◆ Records for the task:
____
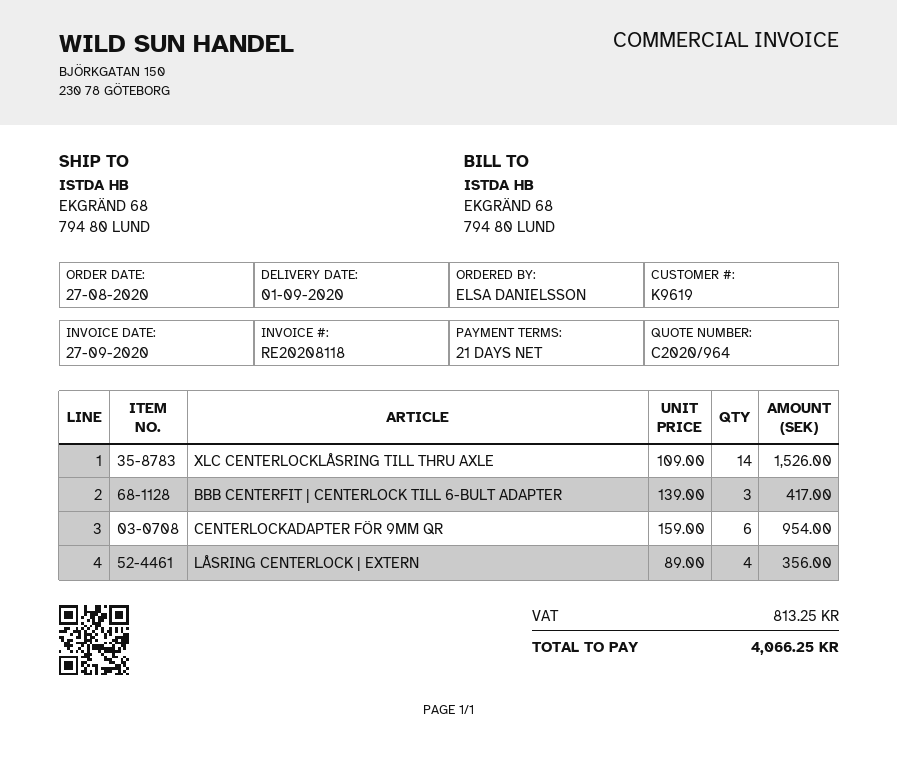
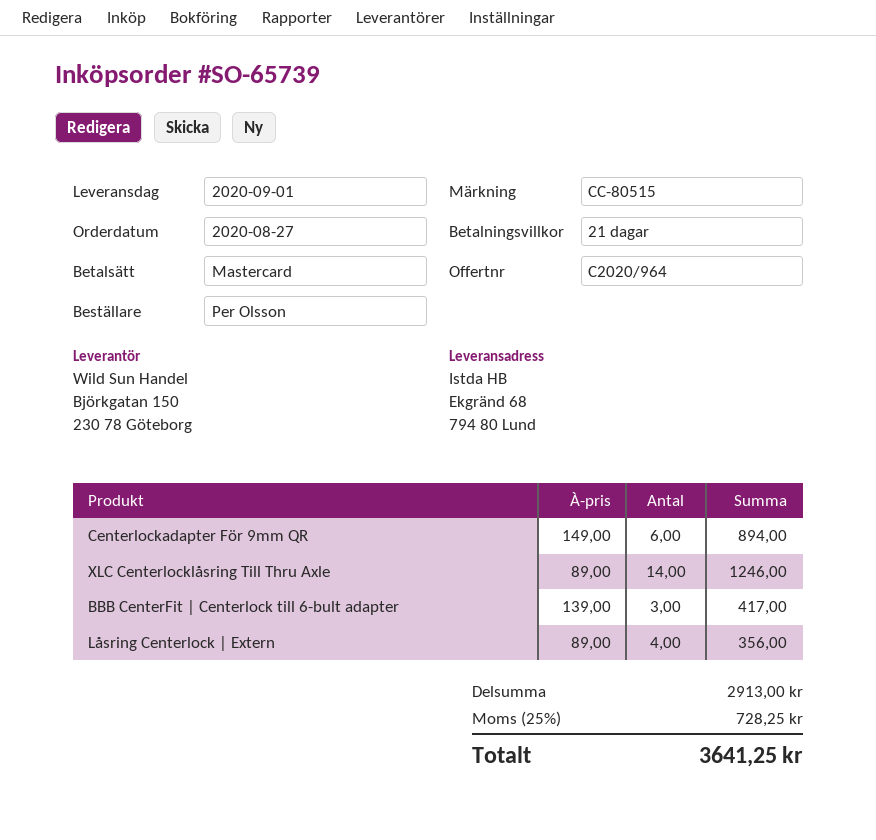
ordered by: ELSA DANIELSSON -> Per Olsson
XLC CENTERLOCKLÅSRING TILL THRU AXLE: 14 x 109.00 = 1526.00 -> 14 x 89.00 = 1246.00
CENTERLOCKADAPTER FÖR 9MM QR: 6 x 159.00 = 954.00 -> 6 x 149.00 = 894.00
tax: 813.25 -> 728.25
total: 4066.25 -> 3641.25

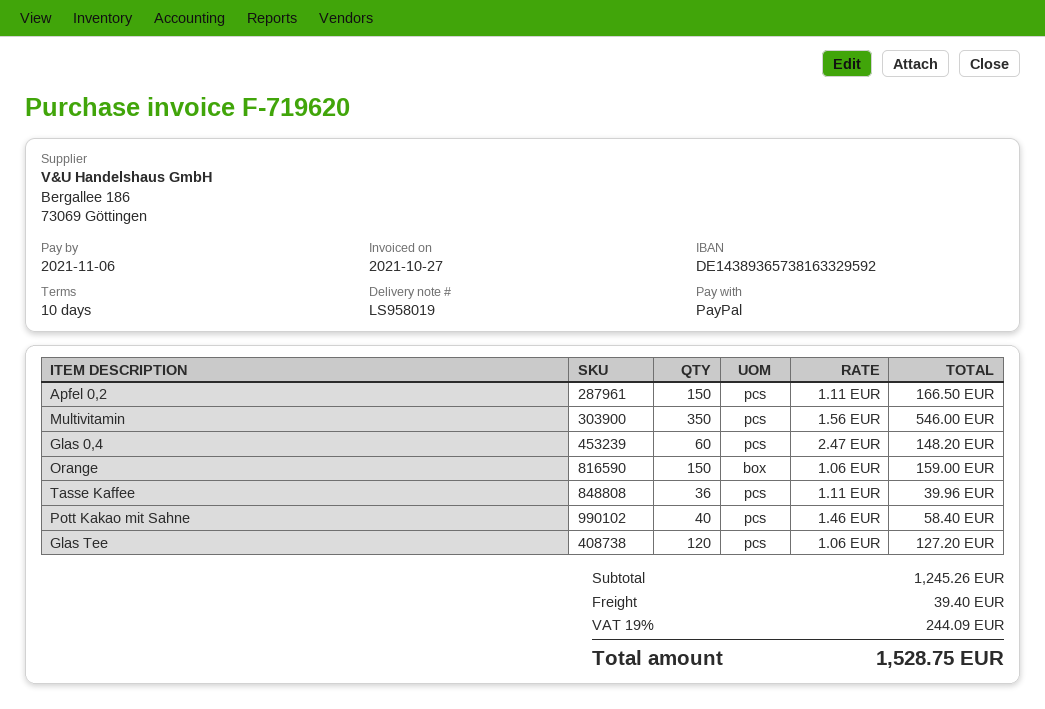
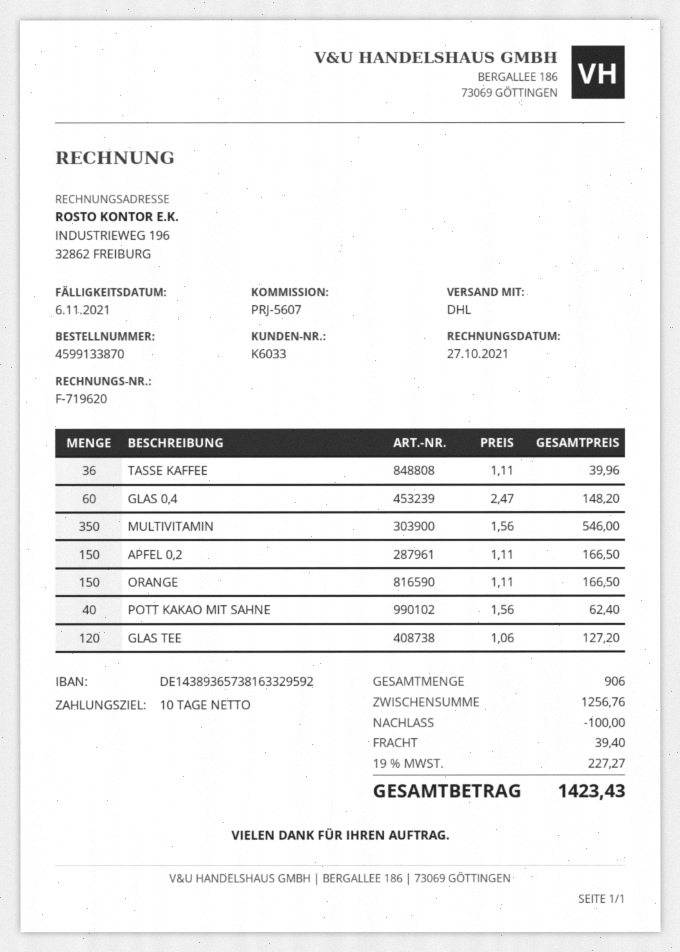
Orange: 150 x 1.06 = 159.00 -> 150 x 1.11 = 166.50
Pott Kakao mit Sahne: 40 x 1.46 = 58.40 -> 40 x 1.56 = 62.40
subtotal: 1245.26 -> 1256.76
discount: none -> 100.00
tax: 19% = 244.09 -> 19% = 227.27
total: 1528.75 -> 1423.43

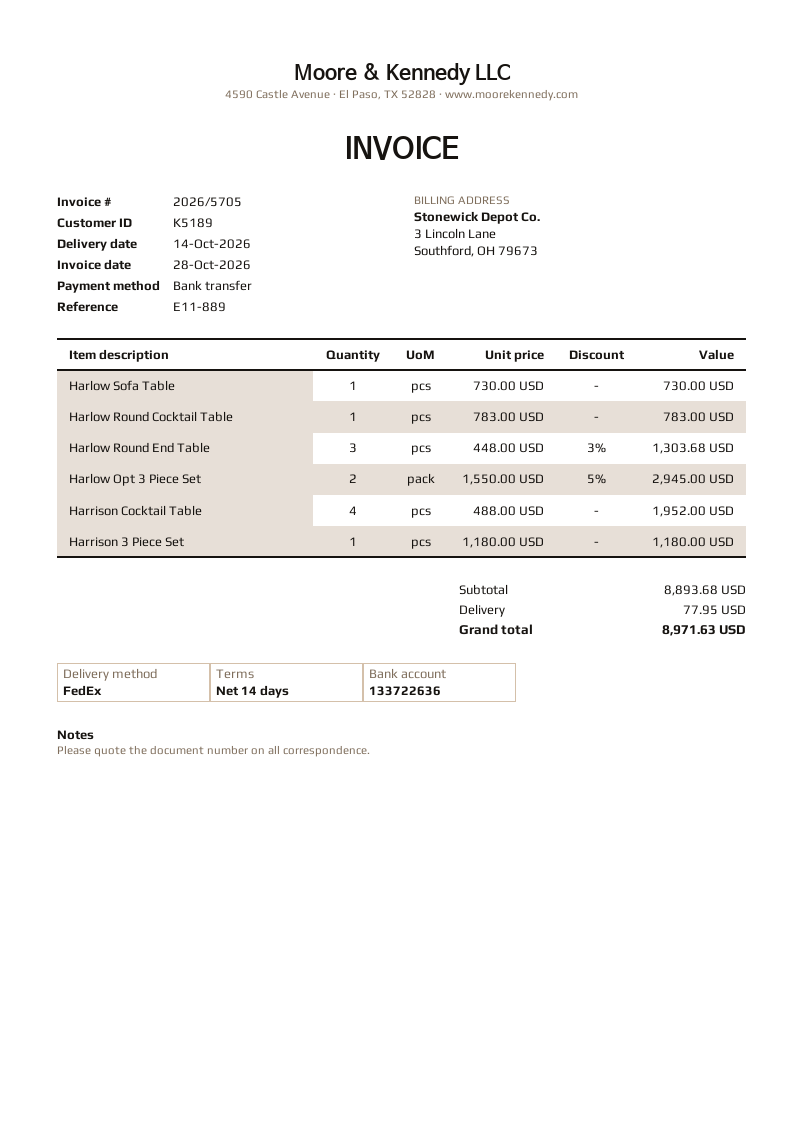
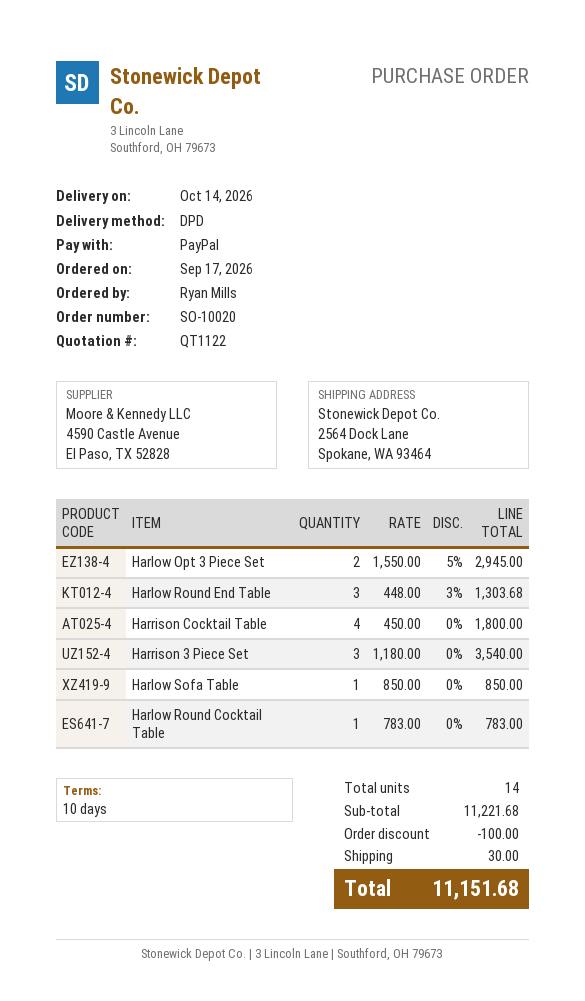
payment terms: 14 days -> 10 days
payment method: bank transfer -> PayPal
shipping method: FedEx -> DPD
Harlow Sofa Table: 1 x 730.00 = 730.00 -> 1 x 850.00 = 850.00
Harrison Cocktail Table: 4 x 488.00 = 1952.00 -> 4 x 450.00 = 1800.00
Harrison 3 Piece Set: 1 x 1180.00 = 1180.00 -> 3 x 1180.00 = 3540.00
subtotal: 8893.68 -> 11221.68
discount: none -> 100.00
shipping: 77.95 -> 30.00
total: 8971.63 -> 11151.68

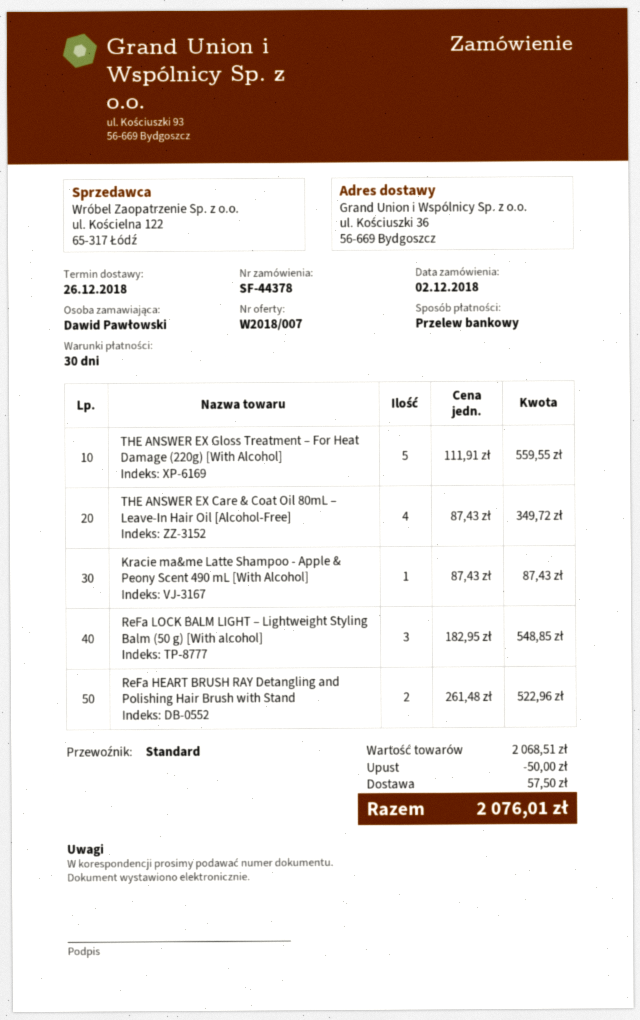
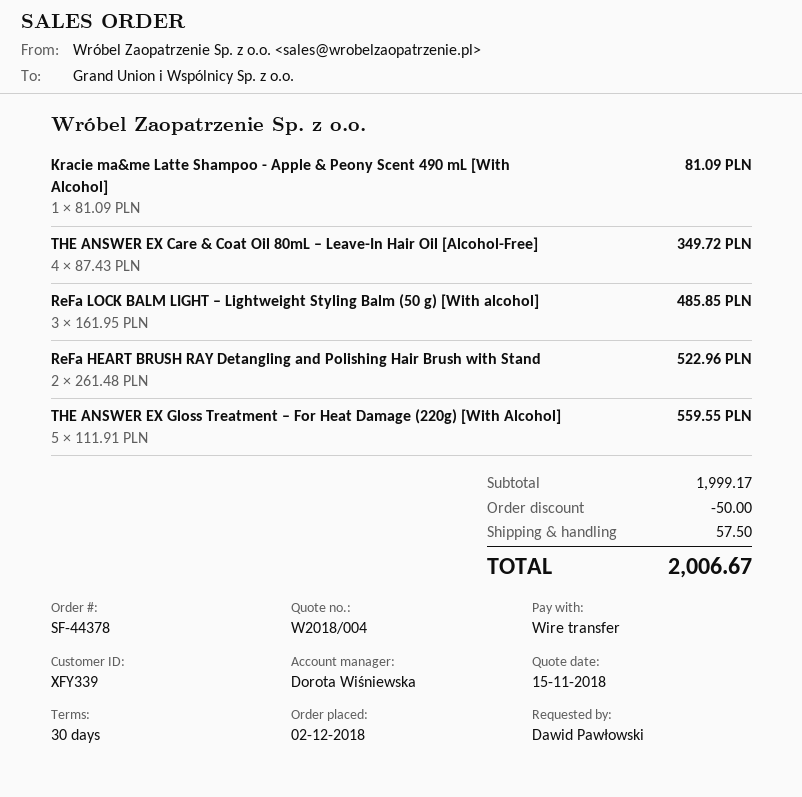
quote number: W2018/007 -> W2018/004
Kracie ma&me Latte Shampoo - Apple & Peony Scent 490 mL [With Alcohol]: 1 x 87.43 = 87.43 -> 1 x 81.09 = 81.09
ReFa LOCK BALM LIGHT – Lightweight Styling Balm (50 g) [With alcohol]: 3 x 182.95 = 548.85 -> 3 x 161.95 = 485.85
subtotal: 2068.51 -> 1999.17
total: 2076.01 -> 2006.67

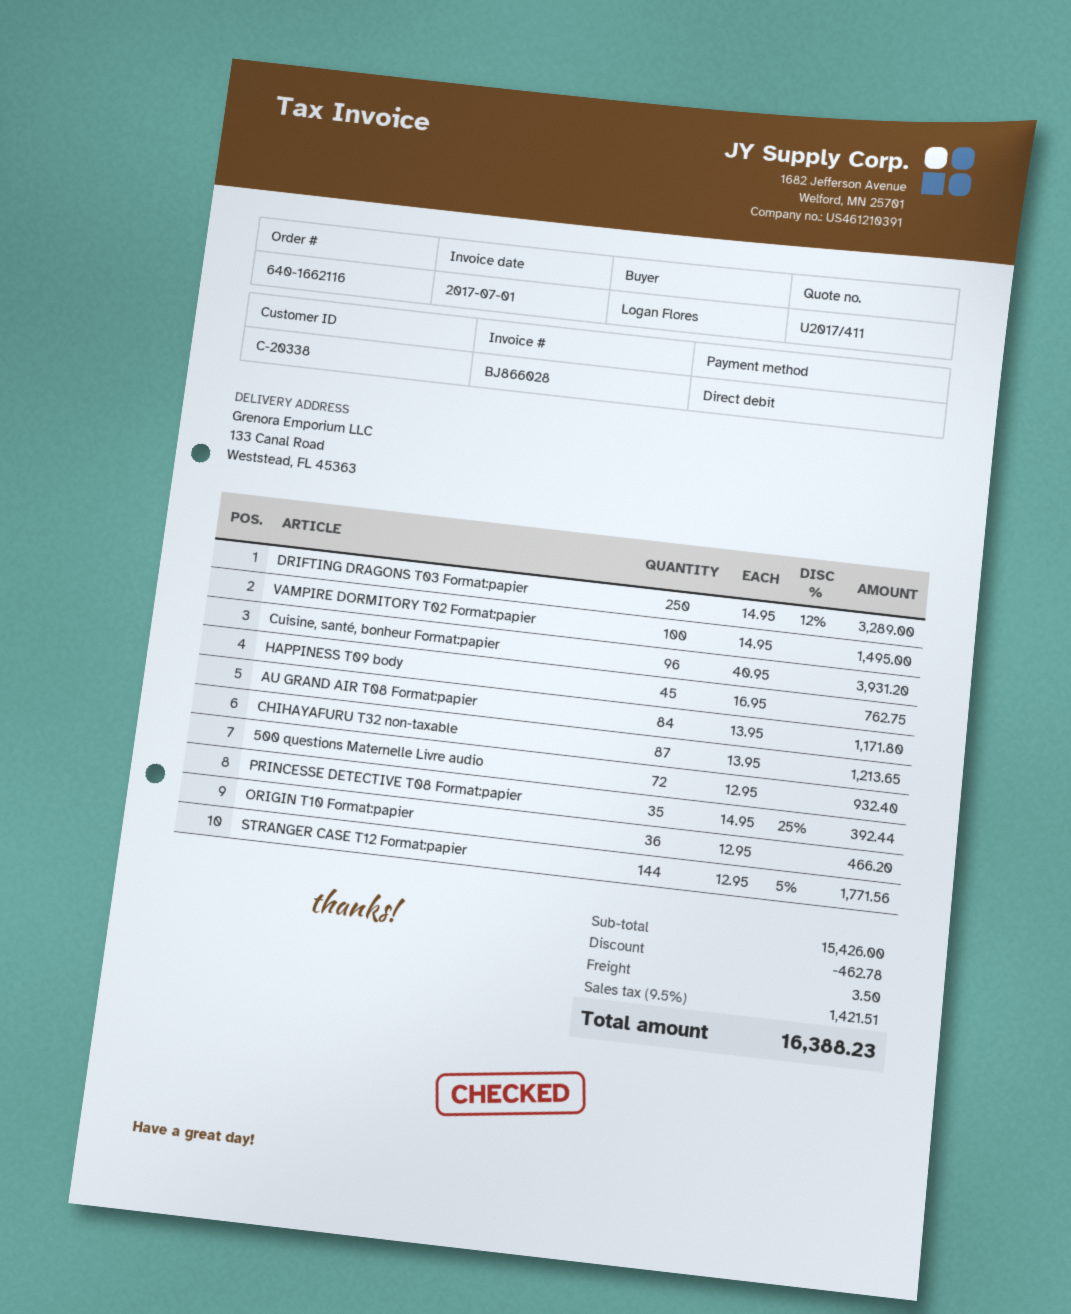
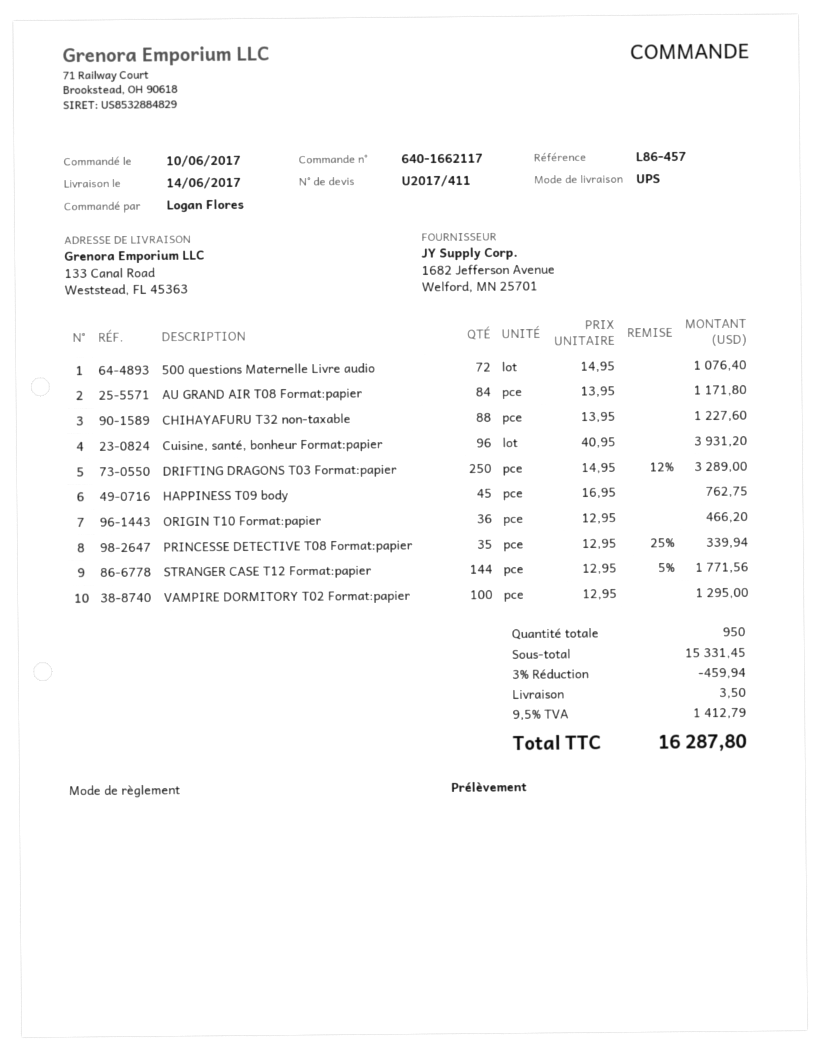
order number: 640-1662116 -> 640-1662117
VAMPIRE DORMITORY T02 Format:papier: 100 x 14.95 = 1495.00 -> 100 x 12.95 = 1295.00
CHIHAYAFURU T32 non-taxable: 87 x 13.95 = 1213.65 -> 88 x 13.95 = 1227.60
500 questions Maternelle Livre audio: 72 x 12.95 = 932.40 -> 72 x 14.95 = 1076.40
PRINCESSE DETECTIVE T08 Format:papier: 35 x 14.95 - 25% = 392.44 -> 35 x 12.95 - 25% = 339.94
subtotal: 15426.00 -> 15331.45
discount: 462.78 -> 459.94
tax: 9.5% = 1421.51 -> 9.5% = 1412.79
total: 16388.23 -> 16287.80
____
◆ Directions: Across all the records, find the lines containing the word "number" and reproduce each one.

◆ Solution below:
quote number: W2018/007 -> W2018/004
order number: 640-1662116 -> 640-1662117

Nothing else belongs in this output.